**What you are asked to do**
What is needed is the full set of records, word for word, with no pictures.

──────────

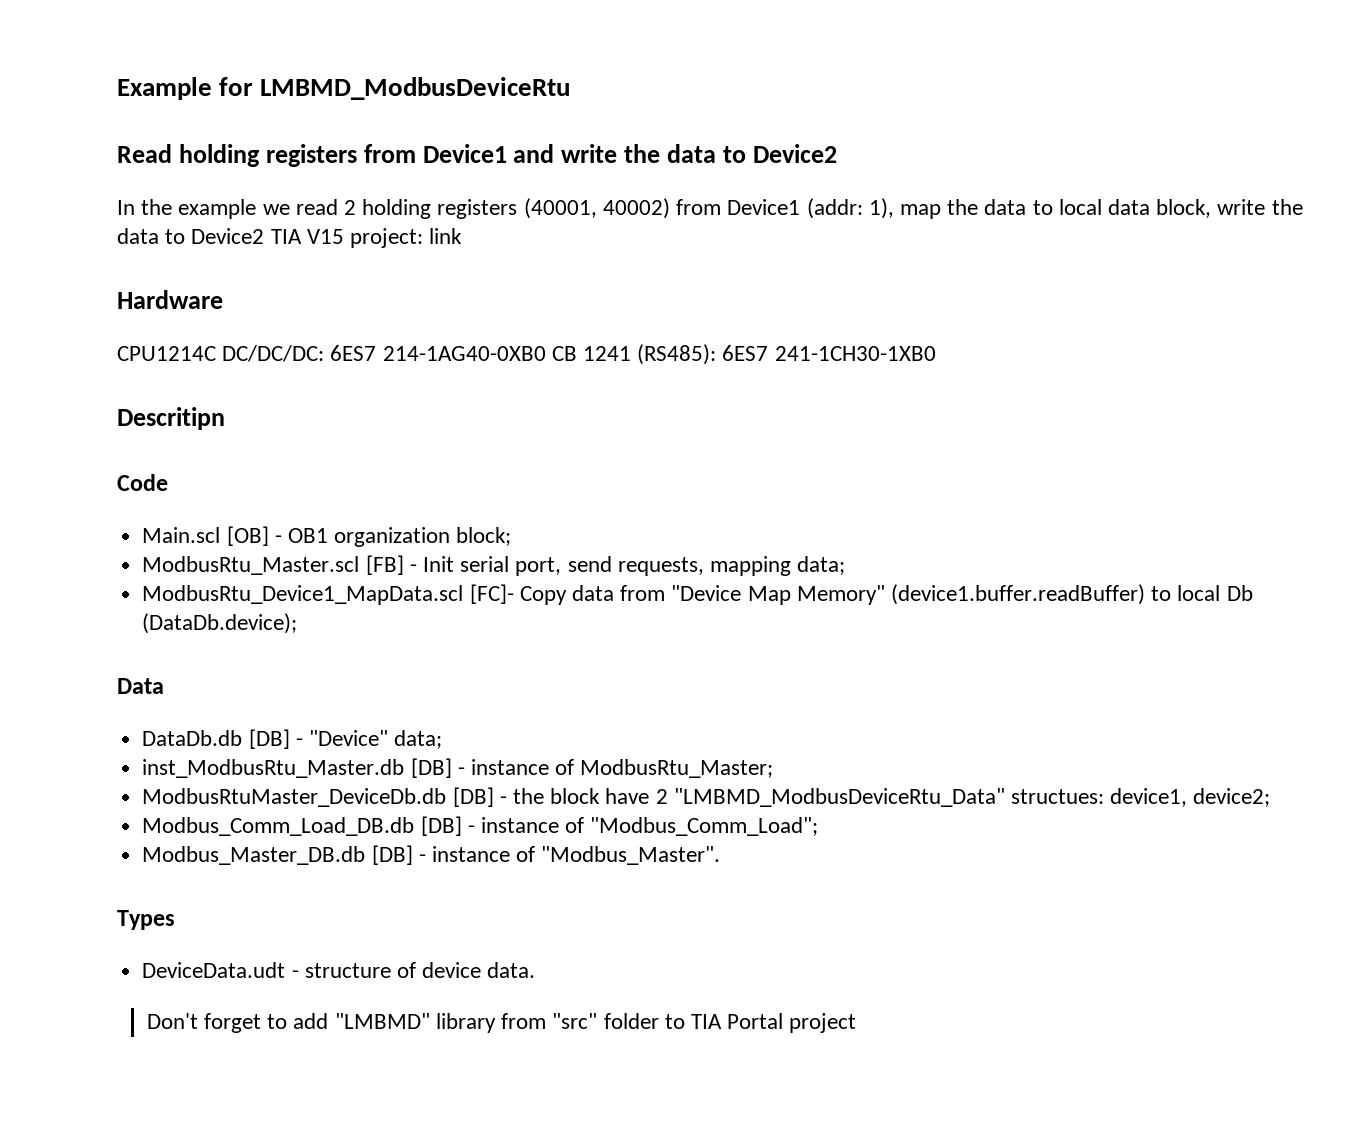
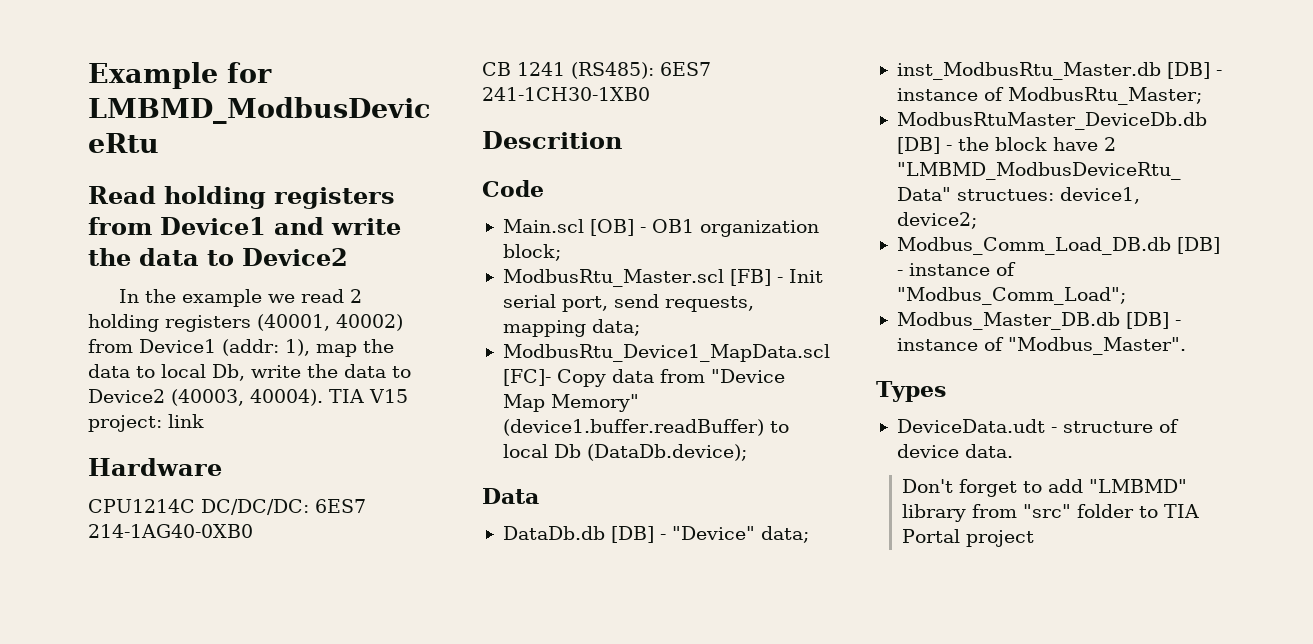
- In the example we read 2 holding registers (40001, 40002) from Device1 (addr: 1), map the data to local data block, write the data to Device2 TIA V15 project: link
+ In the example we read 2 holding registers (40001, 40002) from Device1 (addr: 1), map the data to local Db, write the data to Device2 (40003, 40004). TIA V15 project: link
- CPU1214C DC/DC/DC: 6ES7 214-1AG40-0XB0 CB 1241 (RS485): 6ES7 241-1CH30-1XB0
+ CPU1214C DC/DC/DC: 6ES7 214-1AG40-0XB0
+ CB 1241 (RS485): 6ES7 241-1CH30-1XB0
- Descritipn
+ Descrition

──────────

**Written answer**
- In the example we read 2 holding registers (40001, 40002) from Device1 (addr: 1), map the data to local data block, write the data to Device2 TIA V15 project: link
+ In the example we read 2 holding registers (40001, 40002) from Device1 (addr: 1), map the data to local Db, write the data to Device2 (40003, 40004). TIA V15 project: link
- CPU1214C DC/DC/DC: 6ES7 214-1AG40-0XB0 CB 1241 (RS485): 6ES7 241-1CH30-1XB0
+ CPU1214C DC/DC/DC: 6ES7 214-1AG40-0XB0
+ CB 1241 (RS485): 6ES7 241-1CH30-1XB0
- Descritipn
+ Descrition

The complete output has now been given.